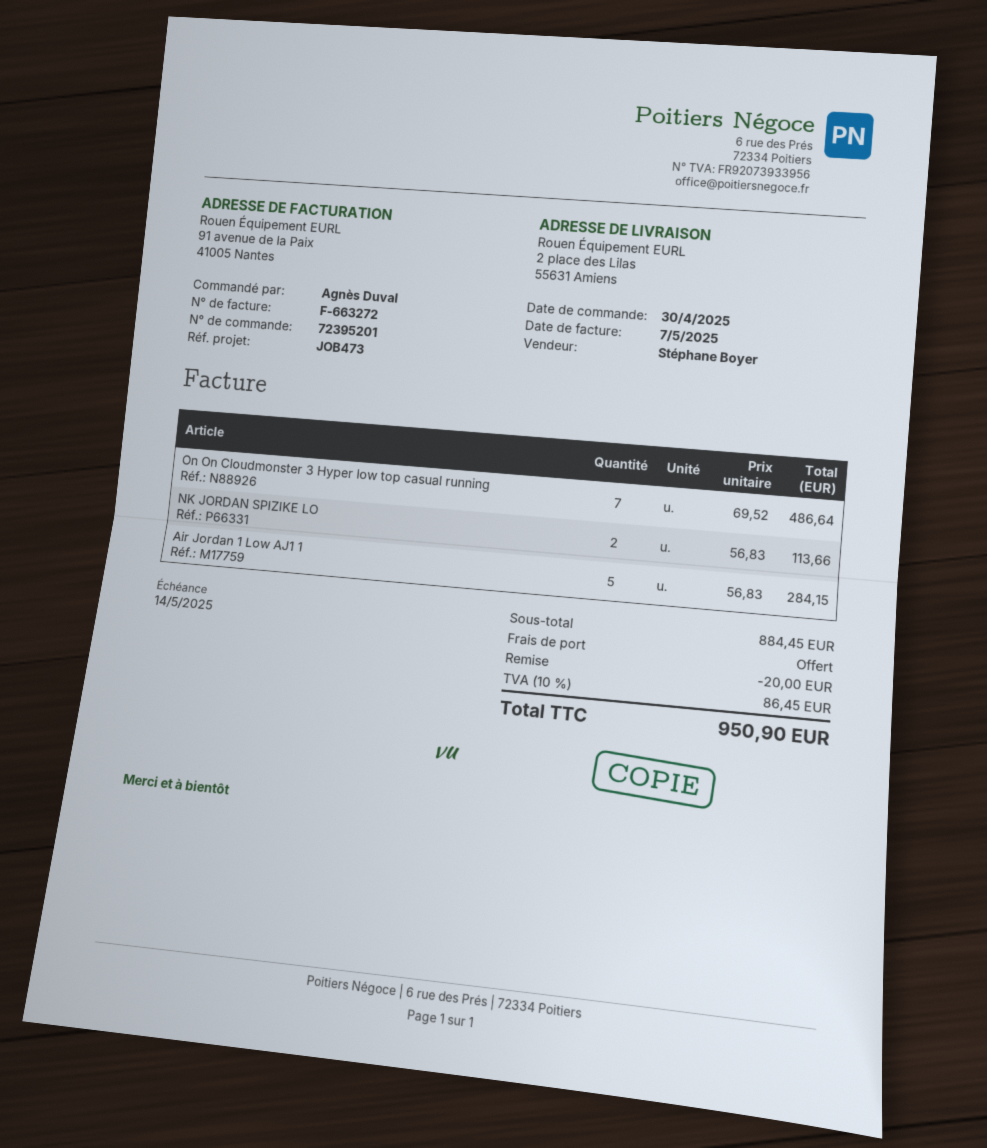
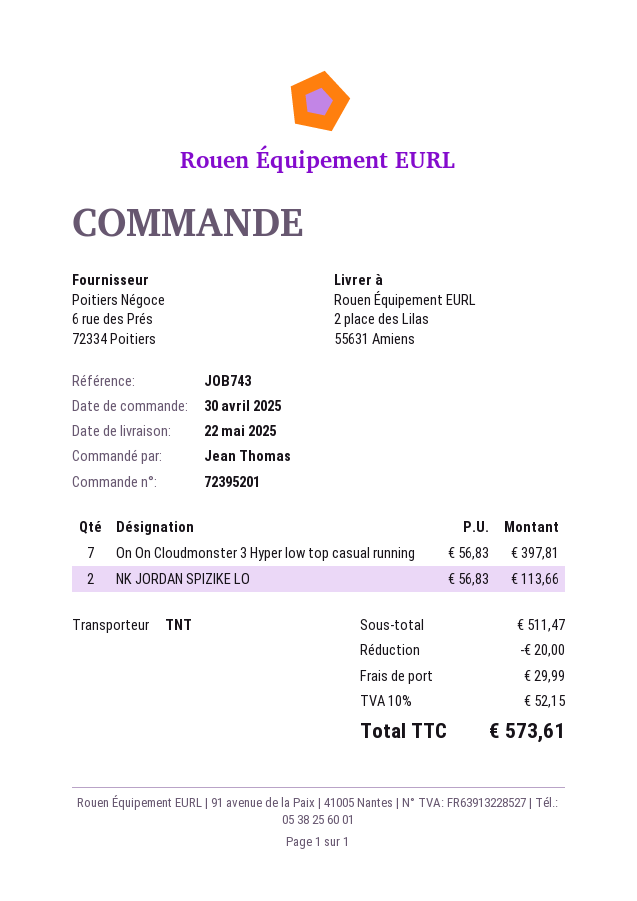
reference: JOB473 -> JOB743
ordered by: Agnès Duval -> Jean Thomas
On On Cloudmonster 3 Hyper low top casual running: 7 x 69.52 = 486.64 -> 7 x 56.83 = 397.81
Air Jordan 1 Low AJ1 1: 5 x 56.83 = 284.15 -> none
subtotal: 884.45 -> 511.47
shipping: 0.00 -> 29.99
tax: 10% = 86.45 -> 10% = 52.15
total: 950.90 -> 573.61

•••

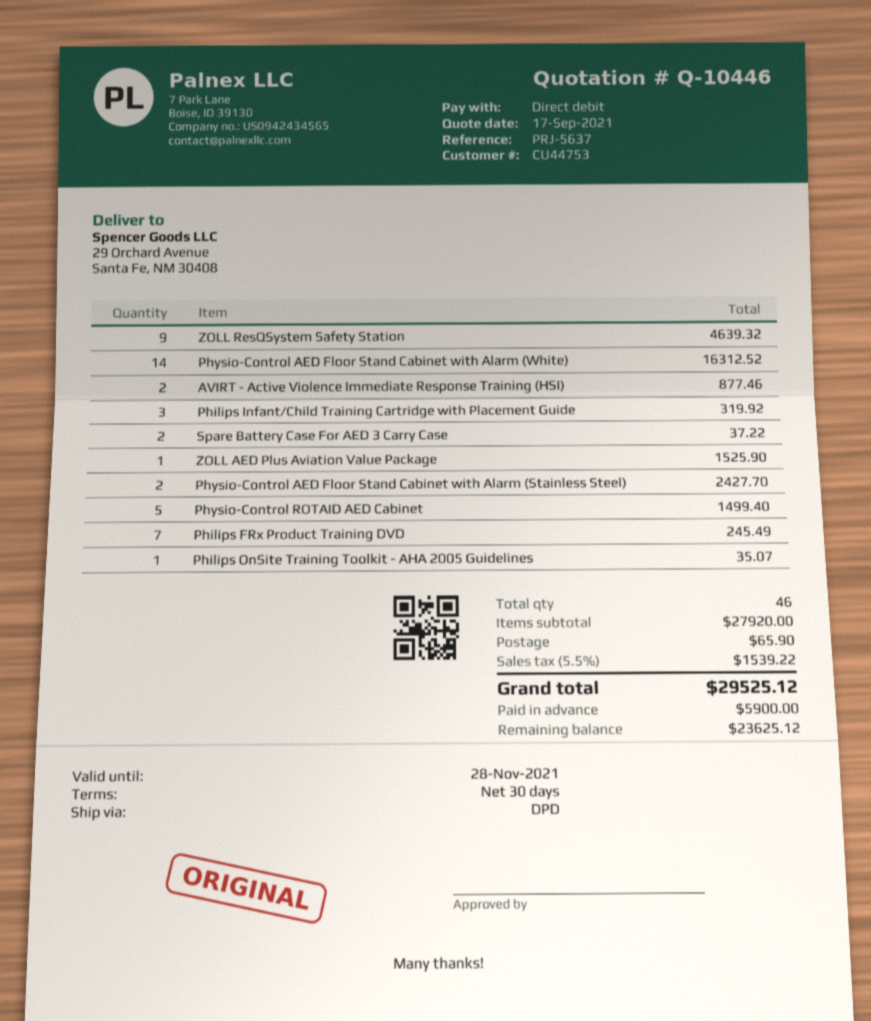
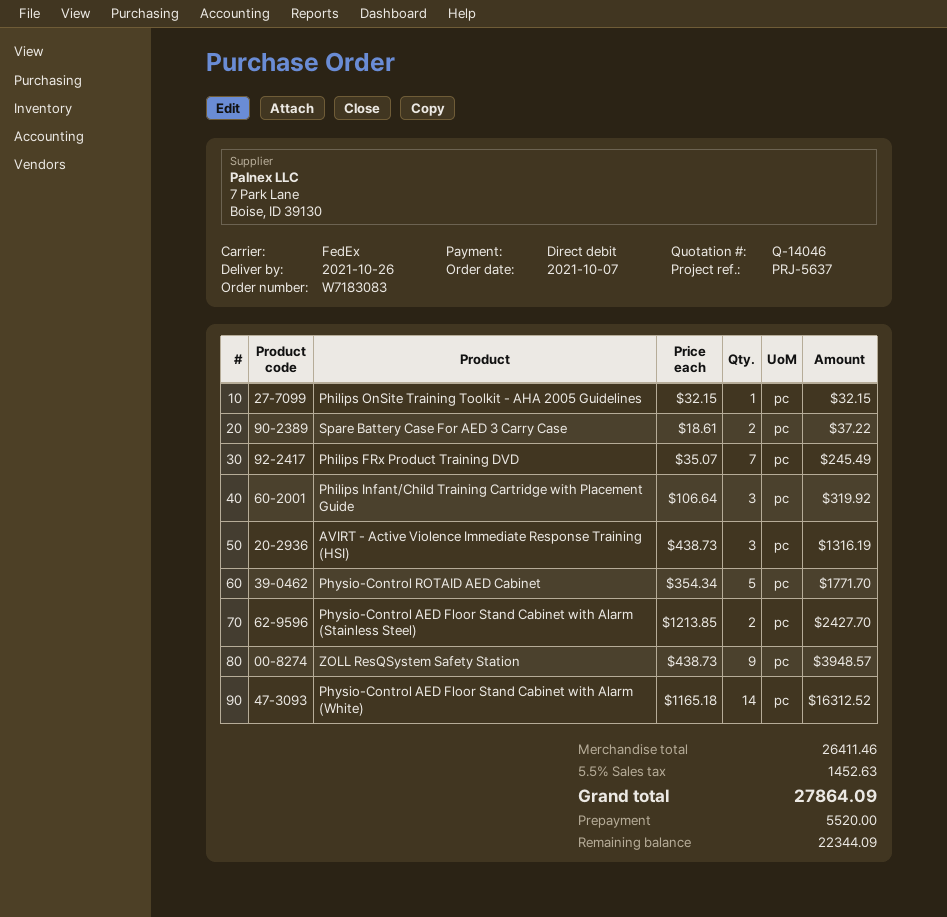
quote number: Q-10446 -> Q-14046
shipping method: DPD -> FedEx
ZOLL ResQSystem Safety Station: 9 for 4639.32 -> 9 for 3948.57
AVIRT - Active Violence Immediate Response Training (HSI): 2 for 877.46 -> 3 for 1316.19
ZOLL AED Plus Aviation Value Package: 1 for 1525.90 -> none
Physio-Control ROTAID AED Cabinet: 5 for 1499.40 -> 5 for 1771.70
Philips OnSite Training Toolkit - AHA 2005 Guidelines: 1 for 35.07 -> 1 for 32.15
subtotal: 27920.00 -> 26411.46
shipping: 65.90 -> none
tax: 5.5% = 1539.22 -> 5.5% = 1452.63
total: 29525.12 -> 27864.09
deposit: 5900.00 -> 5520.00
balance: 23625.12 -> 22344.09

•••

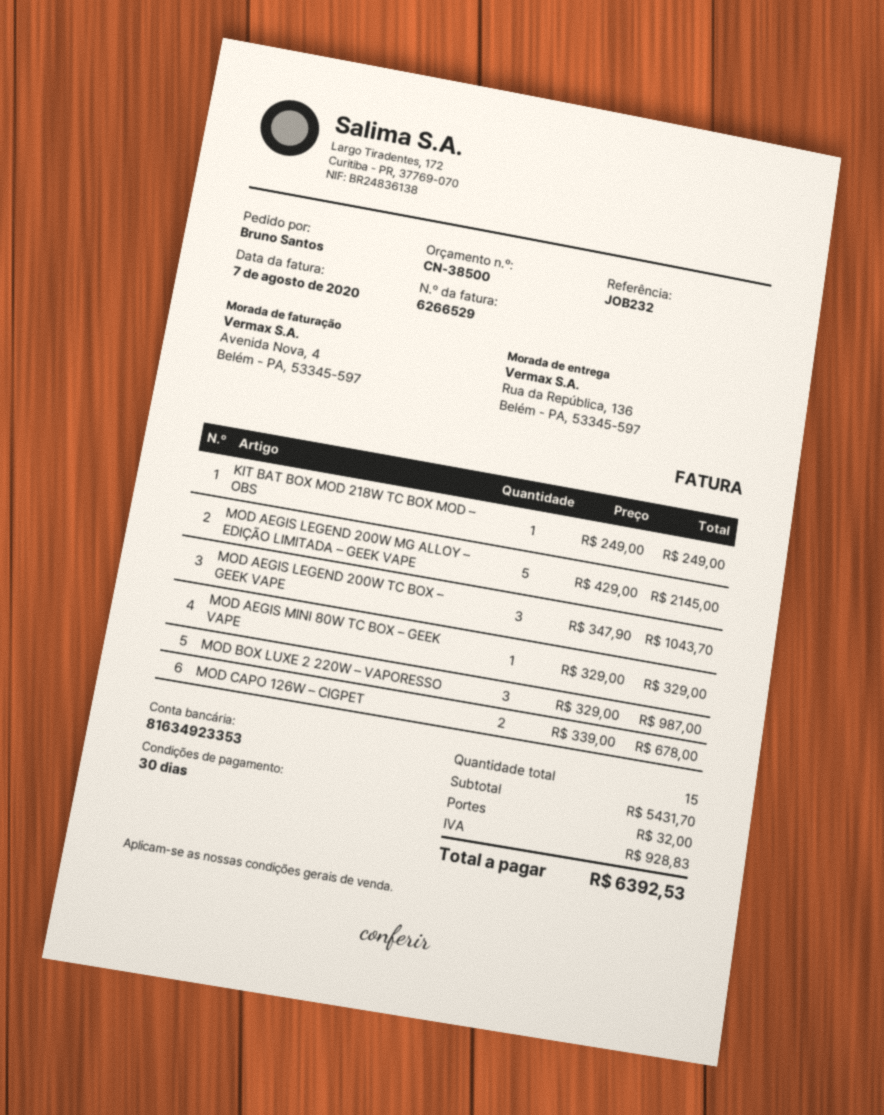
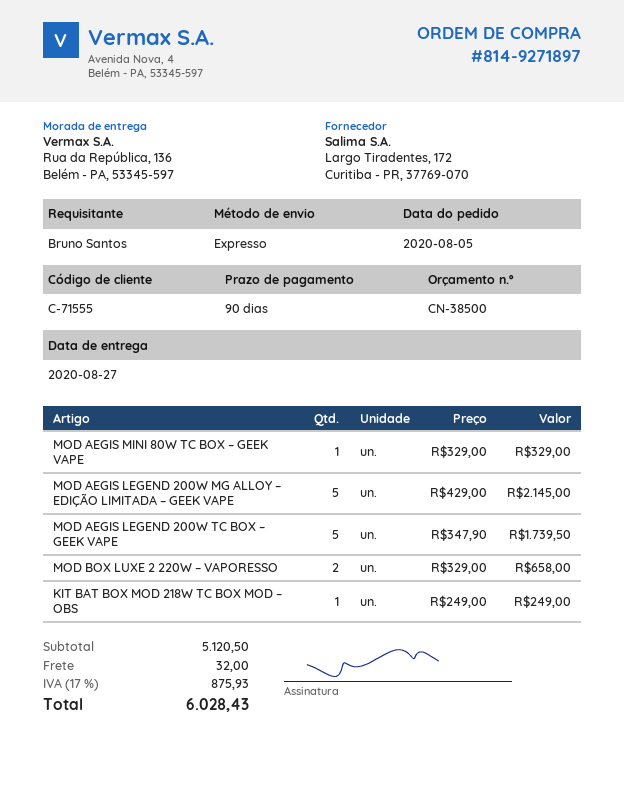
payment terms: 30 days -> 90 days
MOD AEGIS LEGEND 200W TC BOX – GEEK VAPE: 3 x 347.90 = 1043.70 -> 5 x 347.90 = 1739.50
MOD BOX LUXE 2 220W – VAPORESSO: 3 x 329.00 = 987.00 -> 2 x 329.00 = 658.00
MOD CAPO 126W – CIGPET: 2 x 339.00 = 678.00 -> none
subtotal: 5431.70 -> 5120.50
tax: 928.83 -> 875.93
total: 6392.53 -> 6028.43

•••

Aim of the task.
The lines above, starting at the one with "Air Jordan 1" and ending at the one with "total: 950.90 -> 573.61", are the only ones to return, exactly as written.

Written solution.
Air Jordan 1 Low AJ1 1: 5 x 56.83 = 284.15 -> none
subtotal: 884.45 -> 511.47
shipping: 0.00 -> 29.99
tax: 10% = 86.45 -> 10% = 52.15
total: 950.90 -> 573.61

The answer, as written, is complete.